Dr. Margaret Coombe is retiring as Director of the LMH Study Skills Centre. She originally came to the college in 1971 to read for the BA in History and French and has since enjoyed a diverse career, spanning ice-cream seller and market stall manager to senior manager at KPMG and a tax specialist with the Prudential. Margaret’s life is characterised by a love of learning and by an equal desire to help others learn. She undertook Master’s degrees in 18th century art history and in Classics, and a D.Phil in medieval history from Oxford. As a medieval historian, she has produced several distinguished works, most recently Reginald of Durham. The Life and Miracles of St Godric of Finchale (OUP 2022). Margaret’s lifelong commitment to education led her to leave KPMG to help found what became Herne Hill School, providing high quality non-selective primary education. Following her doctorate, Margaret supported students at LMH and Harris Manchester with study skills and was awarded an Oxford Student Union teaching award for this work, nominated by those whom she had helped. In 2018 Margaret attracted seed-funding at LMH for her project to develop an Oxford-wide Study Skills Centre. The Oxford Study Skills Centre has been based at LMH but offered its services and expertise to other Oxford colleges, and Margaret has trained many staff at other Colleges. It has actively shaped a university-wide recognition that study skills assistance can make a huge difference to student outcomes, enhancing both academic performance and confidence. She was elected in Trinity term to an LMH Foundation Fellowship in recognition of her contributions both to study skills and her (and her husband’s) generous financial support for disadvantaged students at LMH.  

Photo of Helen Scott

Professor Helen Scott is leaving LMH to take up the Regius Professor of Civil Law at the University of Cambridge; this chair  was founded by Henry VIII in 1540 and was the University of Cambridge’s first Chair in Law. She holds the great distinction of being the first woman to take up this prestigious Chair. Her research focuses on the law of obligations (speficially tort and unjust enrichment) and its intersection with civilian legal history (particularly Roman Law). She has many publications including Private Law in a Changing World (2019, with A. Fagan).and Unjust Enrichment in South African Law: Rethinking Enrichment by Transfer (Hart 2013). 

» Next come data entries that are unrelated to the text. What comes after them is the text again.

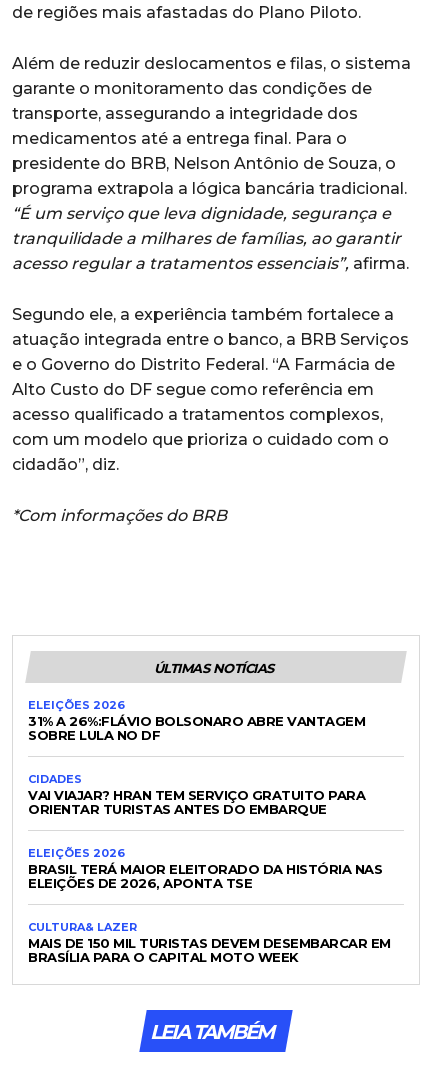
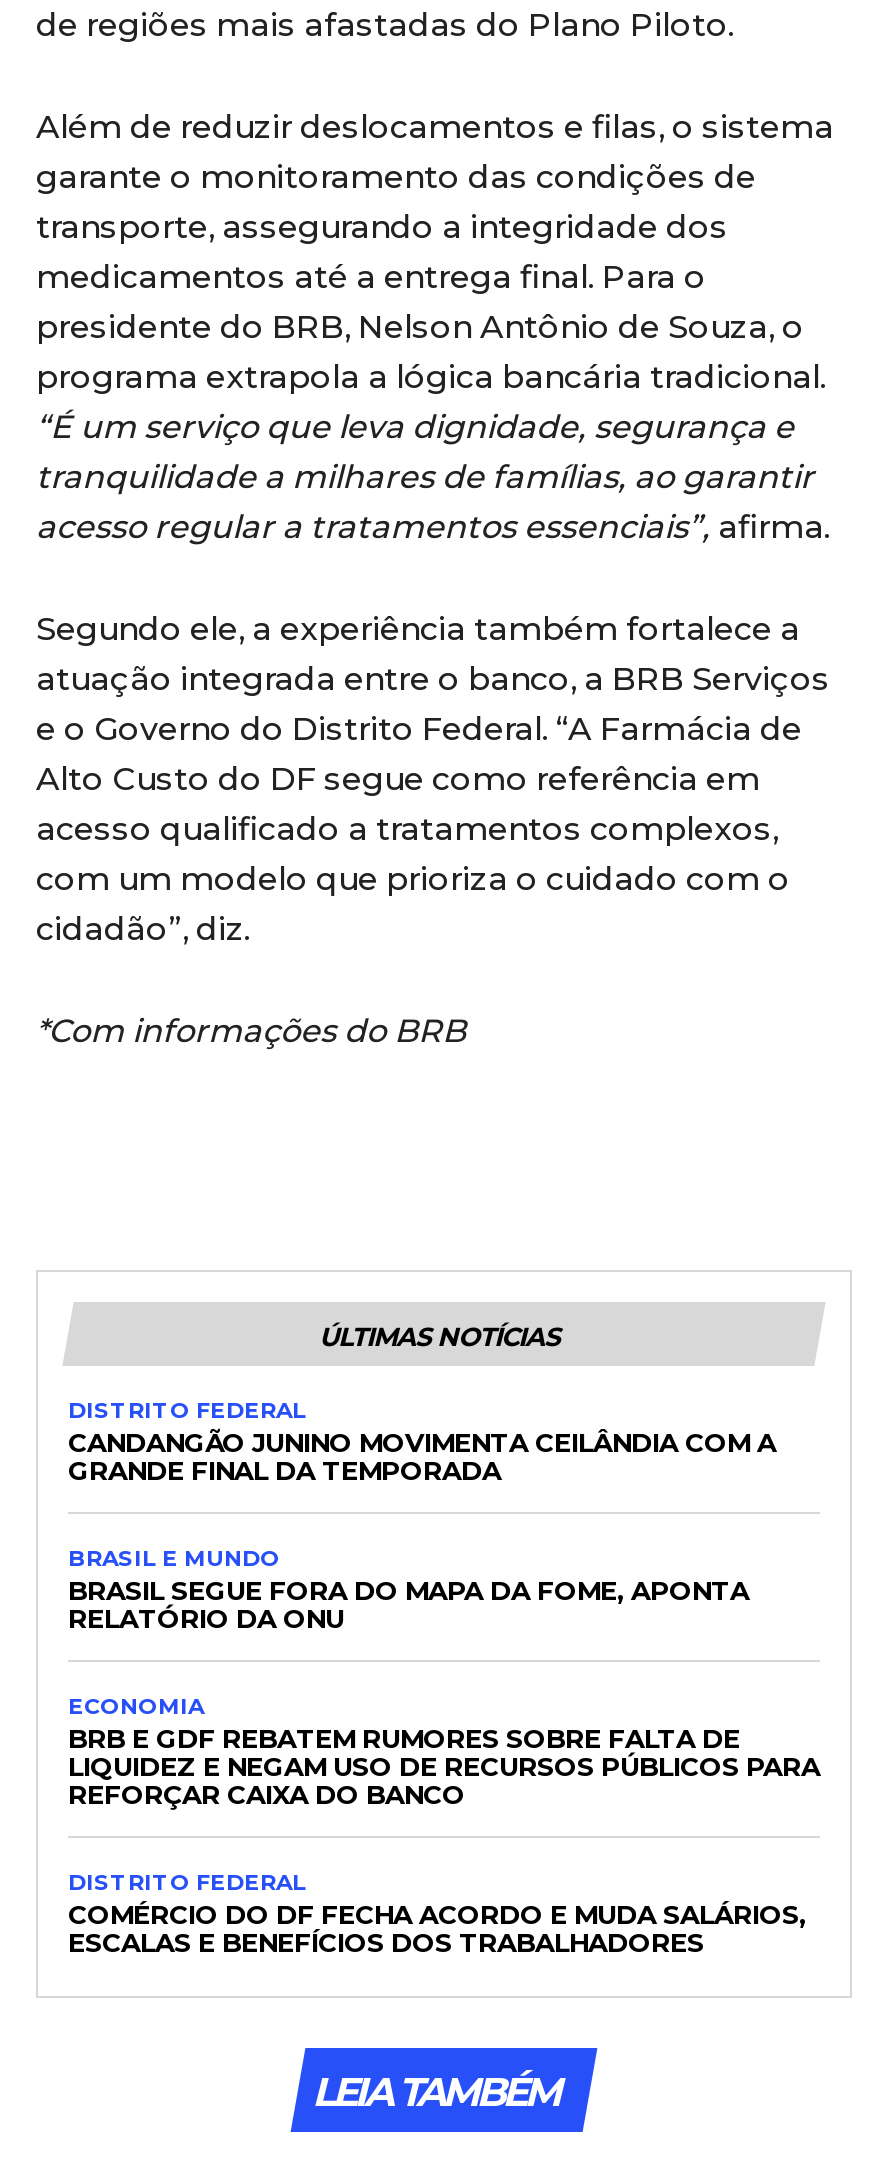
- ELEIÇÕES 2026
- 31% A 26%:FLÁVIO BOLSONARO ABRE VANTAGEM
- SOBRE LULA NO DF
+ DISTRITO FEDERAL
+ CANDANGÃO JUNINO MOVIMENTA CEILÂNDIA COM A
+ GRANDE FINAL DA TEMPORADA

- CIDADES
- VAI VIAJAR? HRAN TEM SERVIÇO GRATUITO PARA
- ORIENTAR TURISTAS ANTES DO EMBARQUE
+ BRASIL E MUNDO
+ BRASIL SEGUE FORA DO MAPA DA FOME, APONTA
+ RELATÓRIO DA ONU

- ELEIÇÕES 2026
- BRASIL TERÁ MAIOR ELEITORADO DA HISTÓRIA NAS
- ELEIÇÕES DE 2026, APONTA TSE
+ ECONOMIA
+ BRB E GDF REBATEM RUMORES SOBRE FALTA DE
+ LIQUIDEZ E NEGAM USO DE RECURSOS PÚBLICOS PARA
+ REFORÇAR CAIXA DO BANCO

- CULTURA& LAZER
- MAIS DE 150 MIL TURISTAS DEVEM DESEMBARCAR EM
- BRASÍLIA PARA O CAPITAL MOTO WEEK
+ DISTRITO FEDERAL
+ COMÉRCIO DO DF FECHA ACORDO E MUDA SALÁRIOS,
+ ESCALAS E BENEFÍCIOS DOS TRABALHADORES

Helen holds a BA from the University of Cape Town and the BCL, MPhil and DPhil from the University of Oxford. She joined LMH and the Oxford Law Faculty in 2017 as Tutorial Fellow and Professor of Private Law. She also served as Vice-Dean (Personnel) of the Faculty of Law during her Oxford stint. Prior to taking up her academic appointment at LMH, Professor Scott was a fixed term Fellow at Trinity College, Tutorial Fellow at St Catherine’s (2005-2009), then Professor in the Department of Private Law at the University of Cape Town which included three years as Head of Department. She also held a Visiting Professorship at the Université Panthéon-Assas (Paris II) (2008-2014). 

 During her time at LMH, Helen has been a dedicated tutor and advisor to LMH law students, and a wise and warm colleague who has contributed extensively to the governance of the college, including participation in working groups.  Her dispassionate, analytic and lucid approach, coupled with her legal expertise, has made her invaluable to many discussions of important college matters. We will miss Helen tremendously but wish her all the success in the next exciting stage of her stellar academic career.